Heme oxygenase is a microsomal enzyme (corresponding to the endoplasmic reticulum in vivo) that catalyses the mixed function oxidation of heme using cytochrome P-450, NADPH and molecular oxygen producing CO, iron and biliverdin IX-α which is rapidly reduced to bilirubin IX-α[6971]. There are two well characterised isoforms of heme oxygenase, referred to as HO-1 and HO-2[7273], and these isoforms are products of different genes[7475]. A third isoform has been described as HO-3[76], but this appears to be a brain-specific pseudogene derived from HO-2[77].

HO-1 expression is induced by numerous factors including oxidative stress, inflammation, cytokines, nitric oxide, prostaglandins, an elevated level of substrate, iron deficiency, metals including Cd, Co, Cr, Cu, Fe, Hg, Ni, Pd, Pt, Sn and Zn, hyperoxia, and exposure to UV light (for review see[78]).
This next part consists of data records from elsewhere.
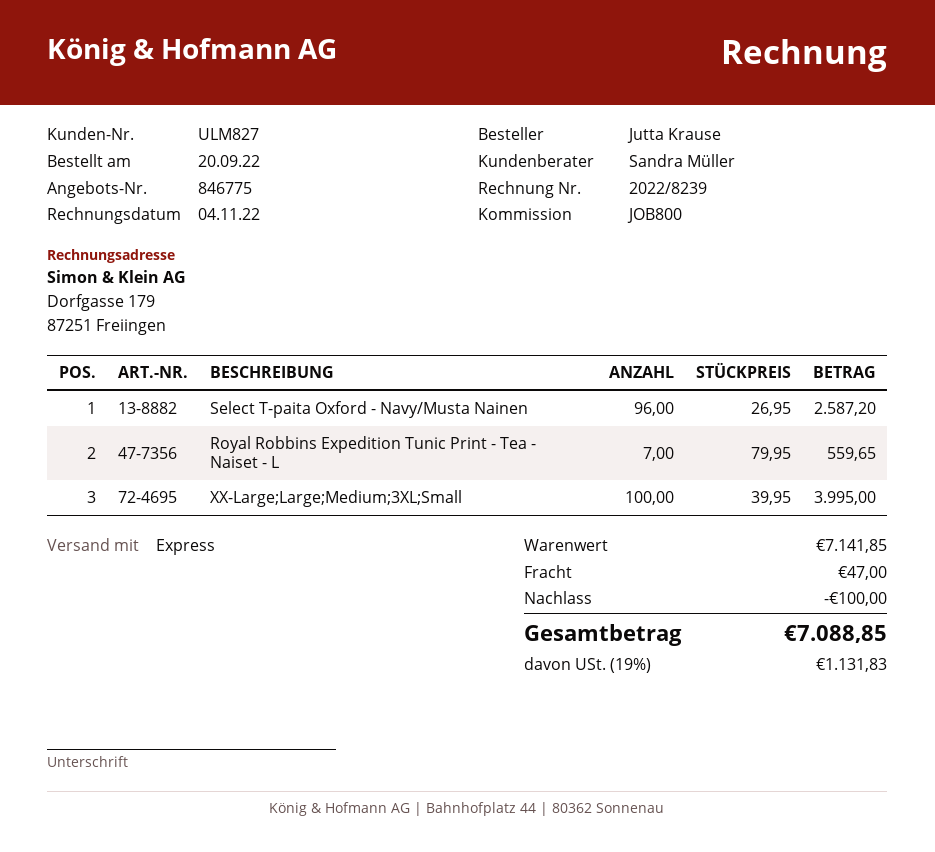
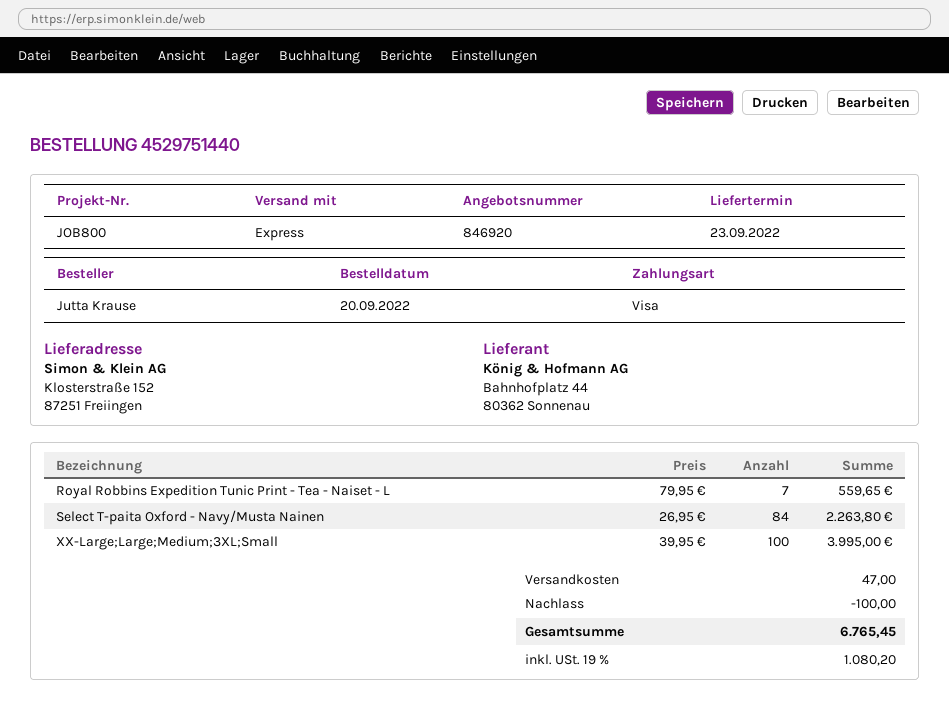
quote number: 846775 -> 846920
Select T-paita Oxford - Navy/Musta Nainen: 96 x 26.95 = 2587.20 -> 84 x 26.95 = 2263.80
tax: 19% = 1131.83 -> 19% = 1080.20
total: 7088.85 -> 6765.45

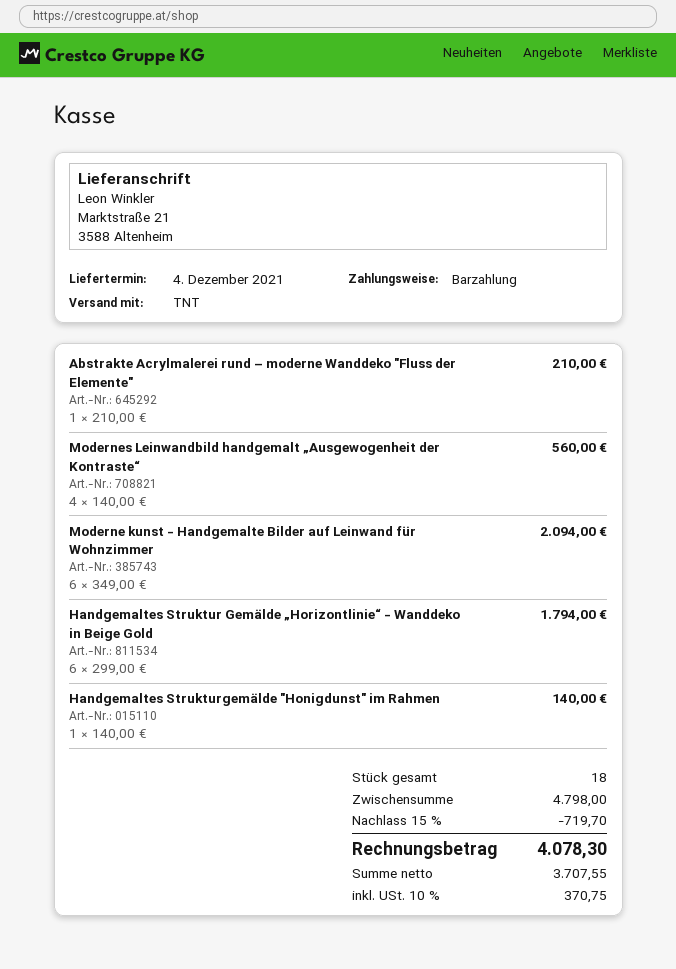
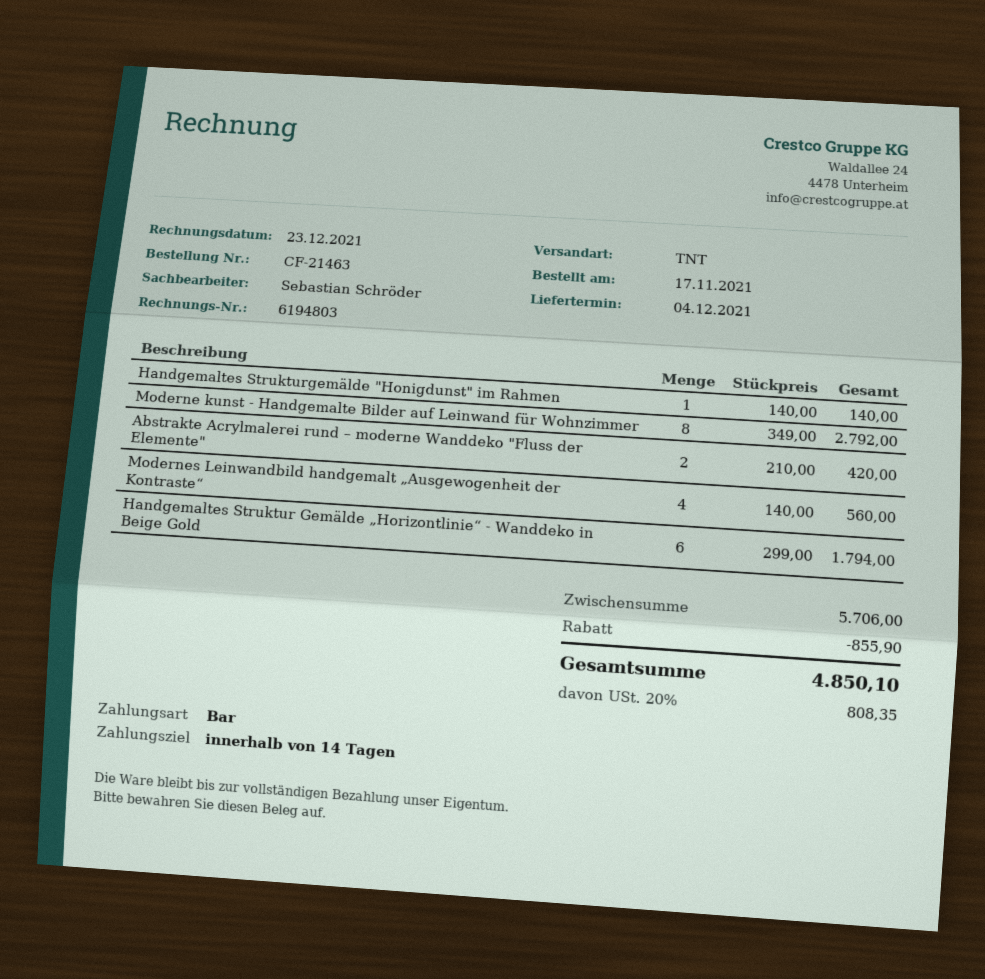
Abstrakte Acrylmalerei rund – moderne Wanddeko "Fluss der Elemente": 1 x 210.00 = 210.00 -> 2 x 210.00 = 420.00
Moderne kunst - Handgemalte Bilder auf Leinwand für Wohnzimmer: 6 x 349.00 = 2094.00 -> 8 x 349.00 = 2792.00
subtotal: 4798.00 -> 5706.00
discount: 719.70 -> 855.90
tax: 10% = 370.75 -> 20% = 808.35
total: 4078.30 -> 4850.10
HO-1 is also induced by hyperthermia, leading to the use of the alternate name heat shock protein 32[79]. Considering these combined factors, induction of HO-1 expression appears to be related to preventing cell damage under many circumstances by reducing levels of the pro-oxidant heme and generating the antioxidant bilirubin[80]. This assessment is confirmed by genetic knockout of HO-1 in mice[81], and humans with impaired HO-1 expression[8284], which present with reduced defence against external stresses.

In contrast, HO-2 expression is not inducible[7985]. HO-2 is primarily found in the brain[86] and testis[85] and appears to function as a sensor for O2, CO, and NO[8790]. In the intestine these functions are relevant in the interstitial cells of Cajal, where HO-2 regulates levels of CO, which in turn affects potassium currents and resting membrane potential of intestinal smooth muscle, and thus intestinal motility (for review see[78]).

In relation to the catabolism of dietary heme, most work regarding heme oxygenase was performed before the different isoforms were known. As such, the specific isoform involved with heme iron absorption has not been established with certainty. However, it has long been assumed that HO-1 is the key player[91] based on corroboration of physiological evidence; specifically, HO-1 and heme iron absorption both upregulate in iron deficiency[92]. Further, HO-1 activity[24] and heme iron absorption[172337] are both highest in the duodenum, which is also the site of highest expression of the putative heme receptor and PCFT/HCP1[375152].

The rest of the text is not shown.